Green Bay should be careful not to over-weight their own evaluation of Love when history suggests that a league-average quarterback would be a high-end outcome. In the past fifteen years, only one quarterback in that territory — Lamar Jackson — qualifies for “franchise QB” status and even he has had his own issues in the playoffs. It is far more likely that Green Bay ends up either with a bust/backup type or the dreaded quarterback purgatory where the player is just good enough to keep you decent, but who is a limiter on the team’s ceiling (a la Derek Carr or Andy Dalton).
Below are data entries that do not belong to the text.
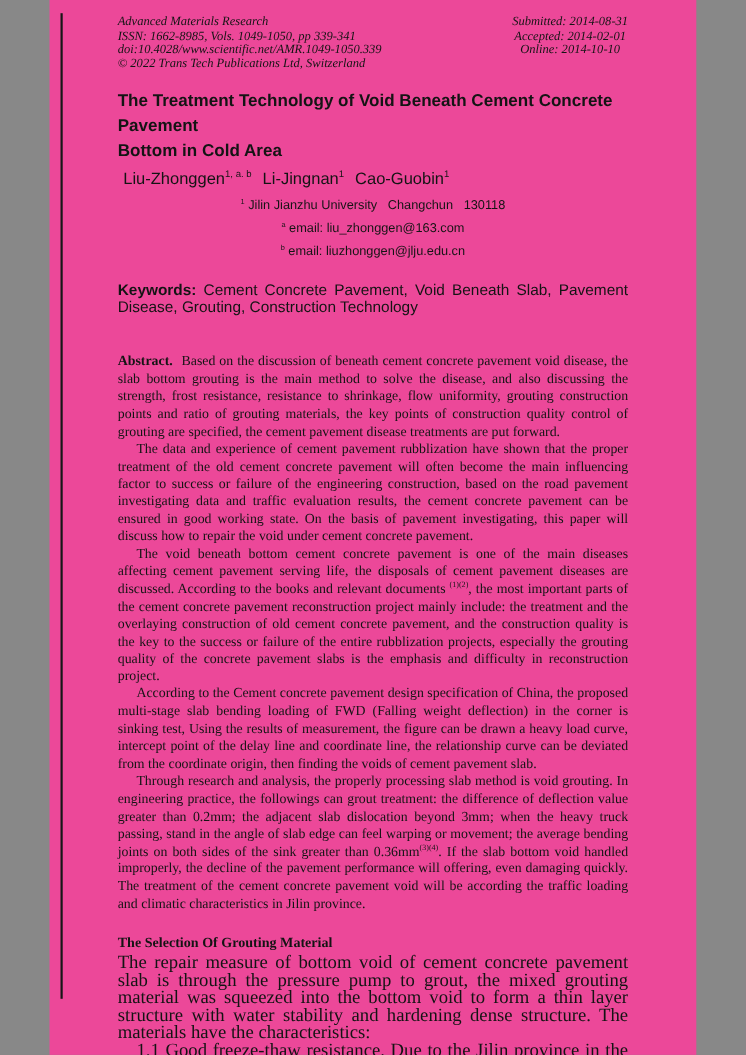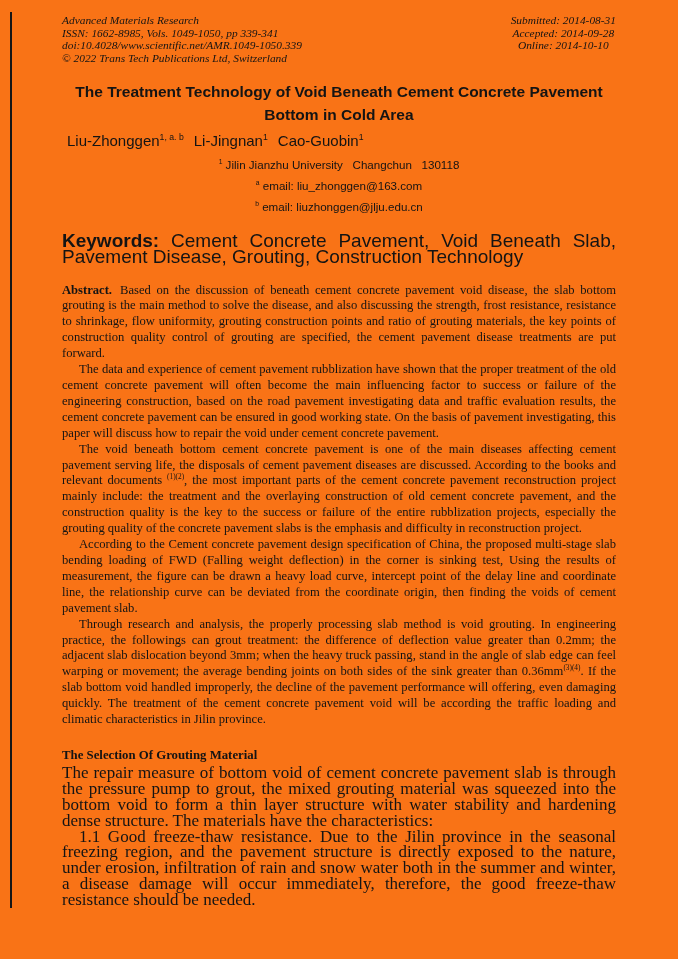--- a/index.html
+++ b/index.html
@@ -1,43 +1,43 @@
 <!DOCTYPE html>
 <html><head>
 <meta charset="utf-8">
 <style>
   html,body{margin:0;padding:0;background:#888;}
   .page{
     position:relative;
-    width:678px;height:959px;
-    background:#f97316;
+    width:588px;height:959px;
+    background:#ec4899;
     color:#141414;
     overflow:hidden;
     margin:0 auto;
     font-family:"Liberation Serif", serif;
   }
   .content{padding:14px 62px 0 62px;}
   .scan-line{position:absolute;left:10px;top:12px;width:2px;height:896px;background:#161616;}
   
   .jheader{display:flex;justify-content:space-between;font-style:italic;font-size:11.4px;line-height:12.6px;}
   .jheader .right{text-align:center;}
   
-  .title-block{margin-top:17px;text-align:center;font-family:"Liberation Sans", sans-serif;font-weight:bold;font-size:15.5px;line-height:22.6px;}
+  .title-block{margin-top:17px;font-family:"Liberation Sans", sans-serif;font-weight:bold;font-size:15.5px;line-height:22.6px;}
   
   .authors{margin-top:4px;text-align:left;font-family:"Liberation Sans", sans-serif;font-size:15px;line-height:20px;}
   .authors .author{margin:0 5px;}
   sup{font-size:0.58em;line-height:0;vertical-align:super;}
   
   .affil{margin-top:7px;text-align:center;font-family:"Liberation Sans", sans-serif;font-size:11.6px;line-height:14px;white-space:pre;}
   .email-line{margin-top:7px;text-align:center;font-family:"Liberation Sans", sans-serif;font-size:11.6px;line-height:14px;}
   
-  .keywords{margin-top:19px;font-family:"Liberation Sans", sans-serif;font-size:19px;line-height:16px;text-align:justify;}
+  .keywords{margin-top:19px;font-family:"Liberation Sans", sans-serif;font-size:14px;line-height:16px;text-align:justify;}
   .keywords .kw-label{font-weight:bold;}
   
-  .body-block{margin-top:18px;font-size:12.6px;line-height:15.9px;}
+  .body-block{margin-top:34px;font-size:12.6px;line-height:15.9px;}
   .body-para{margin:0;text-align:justify;}
   .body-para.indent{text-indent:17px;}
   .body-para .lead{margin-right:8px;}
   .section-heading{margin-top:19px;font-weight:bold;font-size:12.8px;line-height:16px;}
   .section-paras{margin-top:2px;font-size:17px;line-height:15.9px;}
 </style>
 </head>
 <body>
 
 <div class="page">
@@ -47,21 +47,21 @@
 
     <div class="jheader">
       <div class="left" id="jh-left">
           <div>Advanced Materials Research</div>
           <div>ISSN: 1662-8985, Vols. 1049-1050, pp 339-341</div>
           <div>doi:10.4028/www.scientific.net/AMR.1049-1050.339</div>
           <div>© 2022 Trans Tech Publications Ltd, Switzerland</div>
         </div>
       <div class="right" id="jh-right">
           <div>Submitted: 2014-08-31</div>
-          <div>Accepted: 2014-09-28</div>
+          <div>Accepted: 2014-02-01</div>
           <div>Online: 2014-10-10</div>
         </div>
     </div>
 
     <div class="title-block" id="title-block">
         <div>The Treatment Technology of Void Beneath Cement Concrete Pavement</div>
         <div>Bottom in Cold Area</div>
       </div>
 
     <div class="authors" id="authors-line"><span class="author">Liu-Zhonggen<sup>1, a. b</sup></span><span class="author">Li-Jingnan<sup>1</sup></span><span class="author">Cao-Guobin<sup>1</sup></span></div>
Green Bay had a chance to shore up some weak points on their team, particularly in the secondary, if they were willing to commit to the 2020 MVP Aaron Rodgers beyond 2021. Instead they’ve chosen a path that looks like it is heading towards a sad divorce in 2022, and a quarterback that, historically speaking, is likely to leave Green Bay in a worse place.